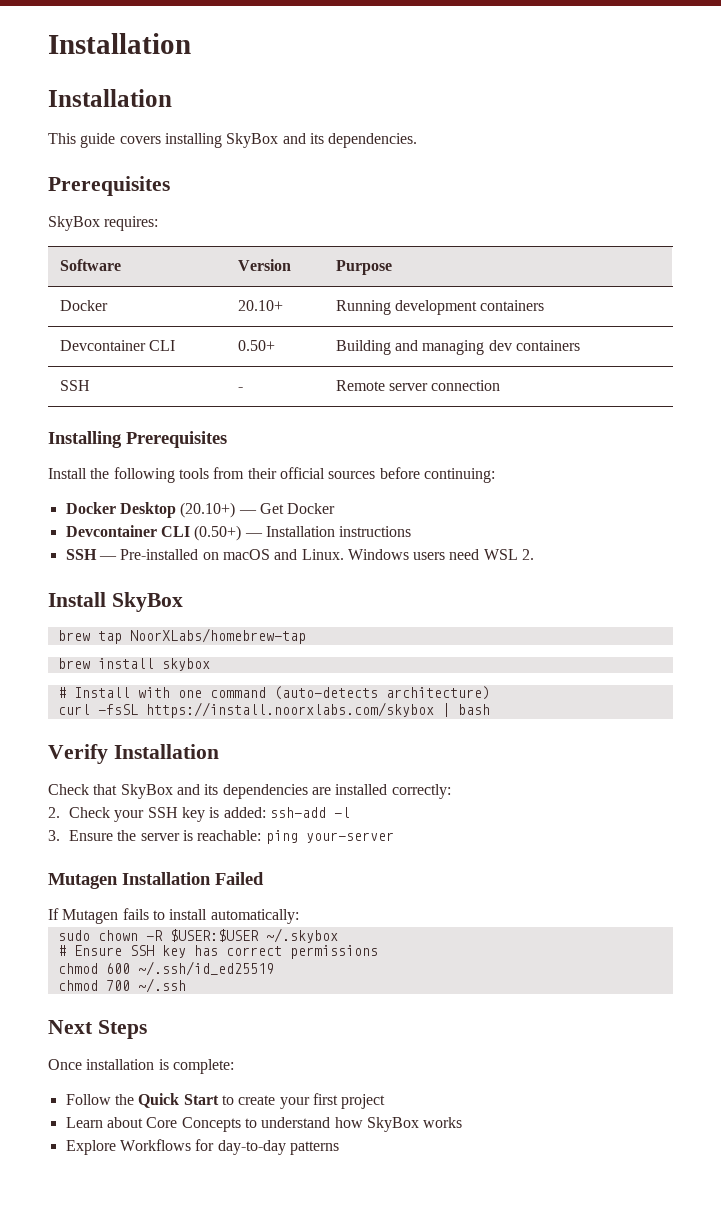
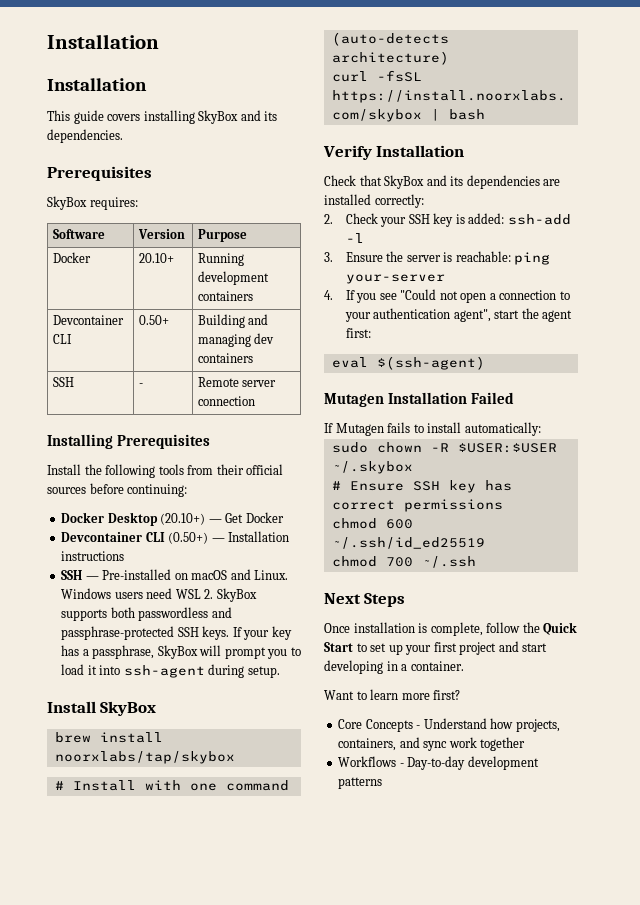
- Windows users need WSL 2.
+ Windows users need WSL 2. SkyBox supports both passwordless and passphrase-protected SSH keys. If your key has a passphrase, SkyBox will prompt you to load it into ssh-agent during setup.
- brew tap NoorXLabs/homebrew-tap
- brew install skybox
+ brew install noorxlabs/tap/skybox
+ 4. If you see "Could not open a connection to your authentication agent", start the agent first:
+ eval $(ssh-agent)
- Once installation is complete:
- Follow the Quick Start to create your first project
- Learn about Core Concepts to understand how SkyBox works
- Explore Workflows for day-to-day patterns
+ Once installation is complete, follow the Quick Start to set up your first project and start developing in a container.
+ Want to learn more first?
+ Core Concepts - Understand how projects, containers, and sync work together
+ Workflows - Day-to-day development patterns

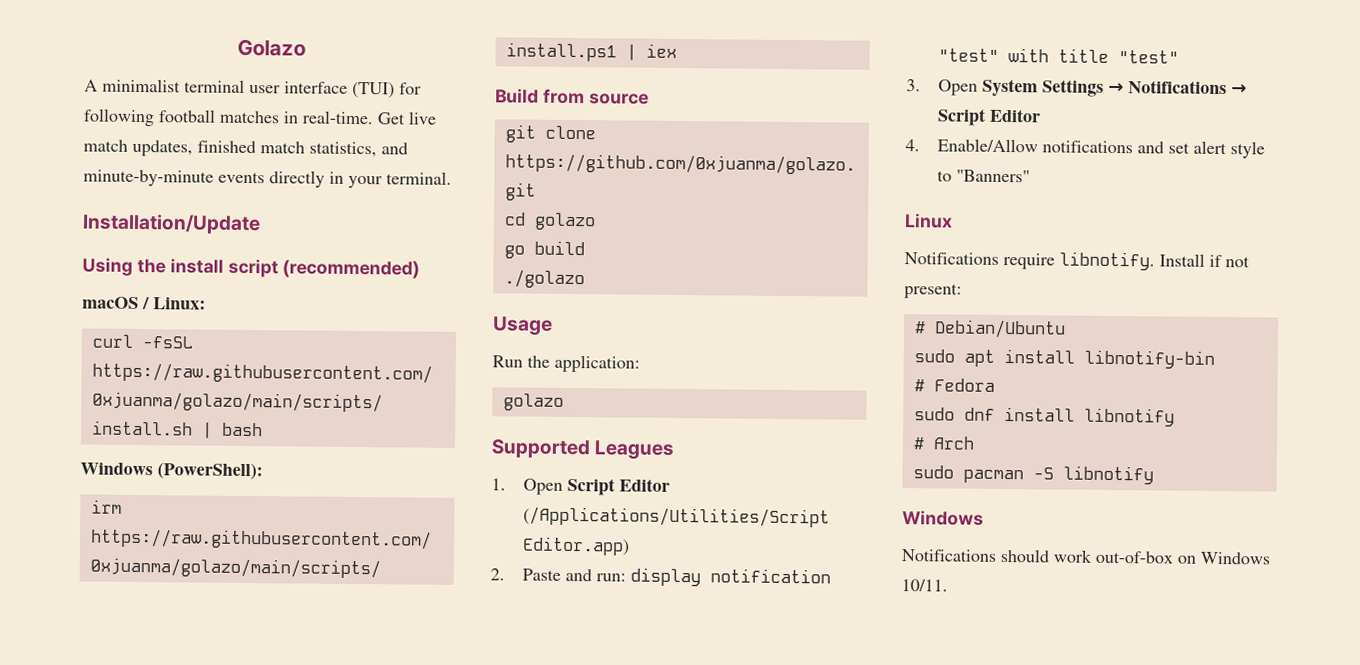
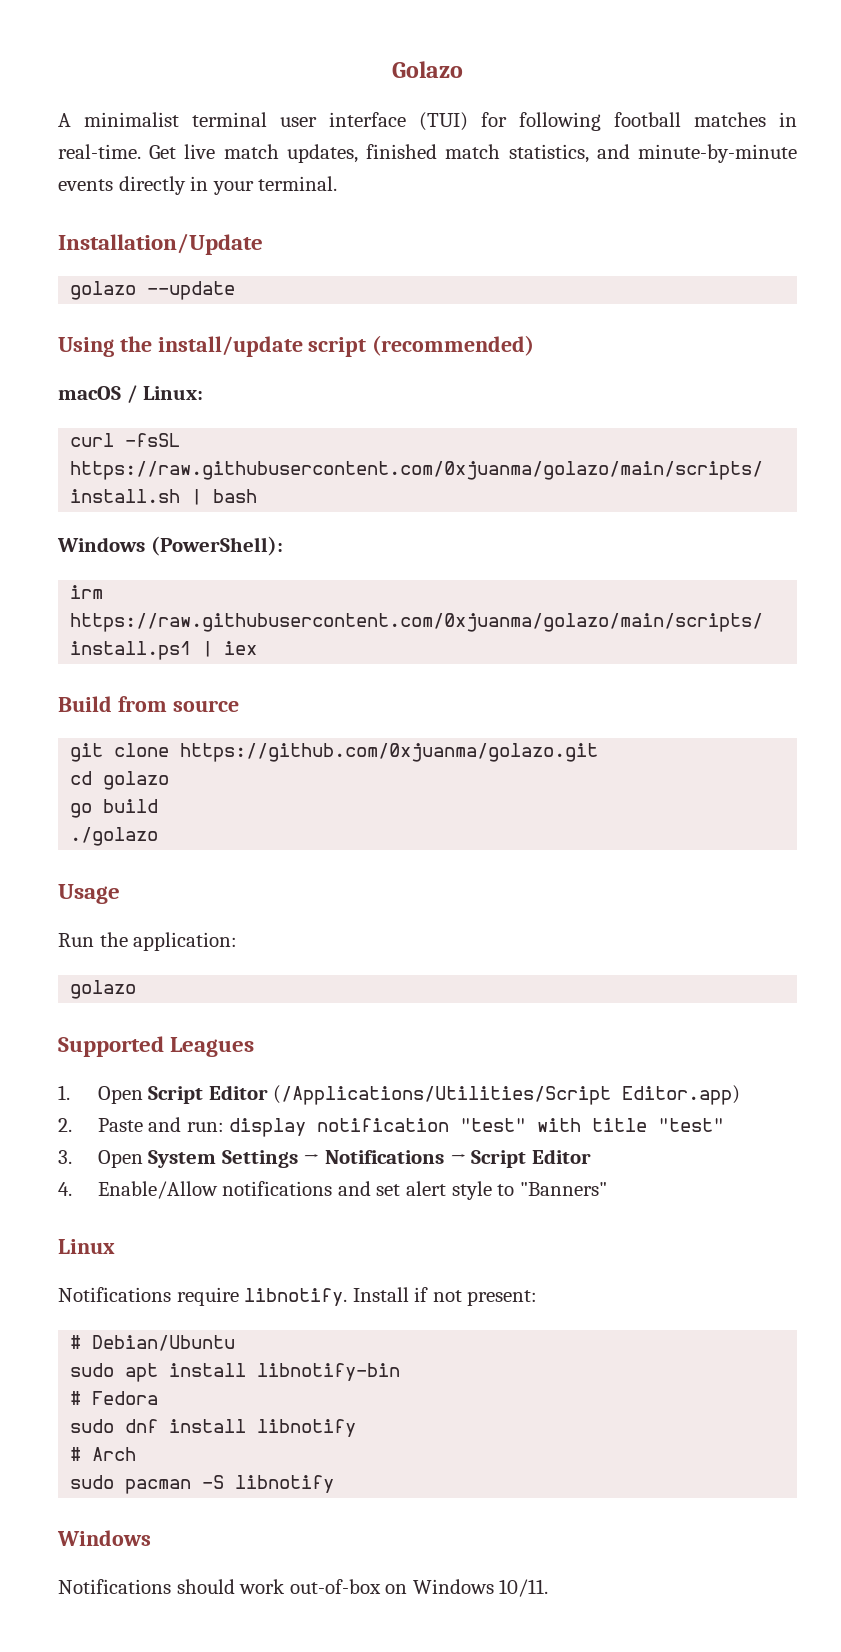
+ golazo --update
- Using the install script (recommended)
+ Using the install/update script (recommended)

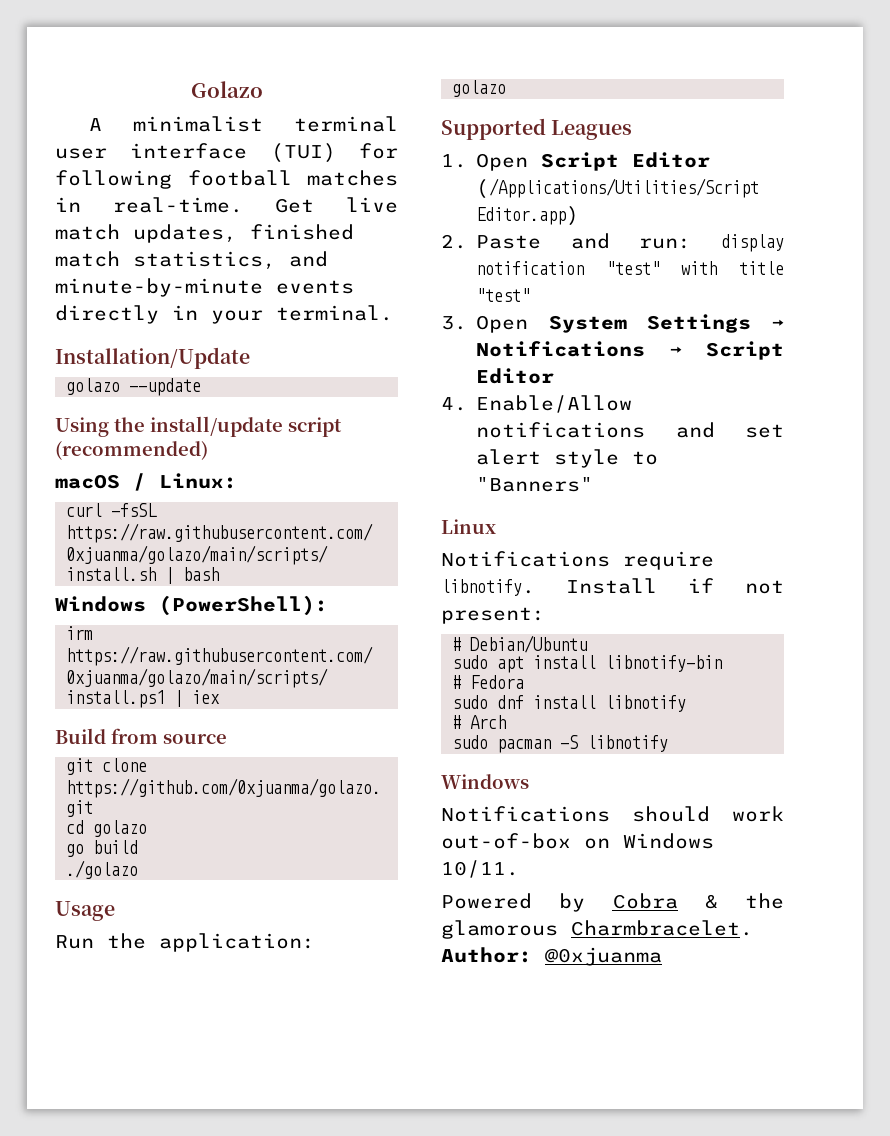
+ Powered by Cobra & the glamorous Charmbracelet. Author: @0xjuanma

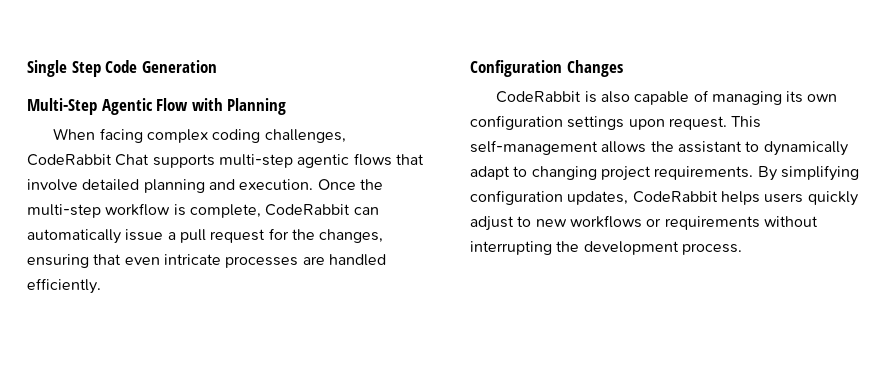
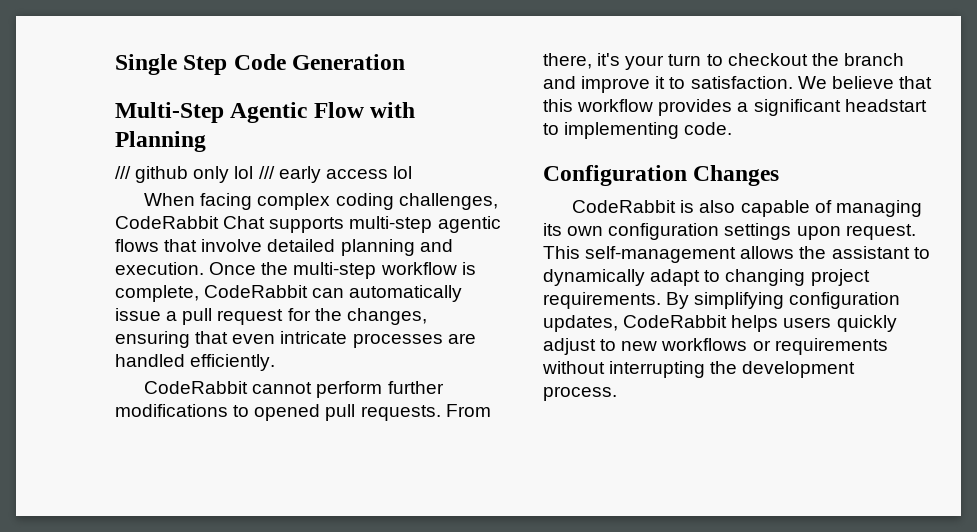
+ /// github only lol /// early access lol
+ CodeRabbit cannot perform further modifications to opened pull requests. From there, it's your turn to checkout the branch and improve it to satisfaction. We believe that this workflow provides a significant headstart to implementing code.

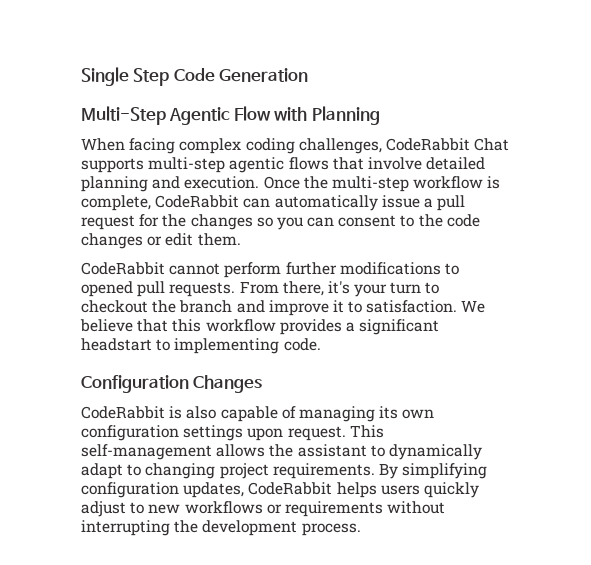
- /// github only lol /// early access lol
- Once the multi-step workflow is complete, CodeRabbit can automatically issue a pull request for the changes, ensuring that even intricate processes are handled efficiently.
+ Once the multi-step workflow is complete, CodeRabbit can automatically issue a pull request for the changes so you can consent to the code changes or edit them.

> [Problem]:
Look through the material and find each line that includes "step", then copy it.

> [Finished task]:
- Once the multi-step workflow is complete, CodeRabbit can automatically issue a pull request for the changes, ensuring that even intricate processes are handled efficiently.
+ Once the multi-step workflow is complete, CodeRabbit can automatically issue a pull request for the changes so you can consent to the code changes or edit them.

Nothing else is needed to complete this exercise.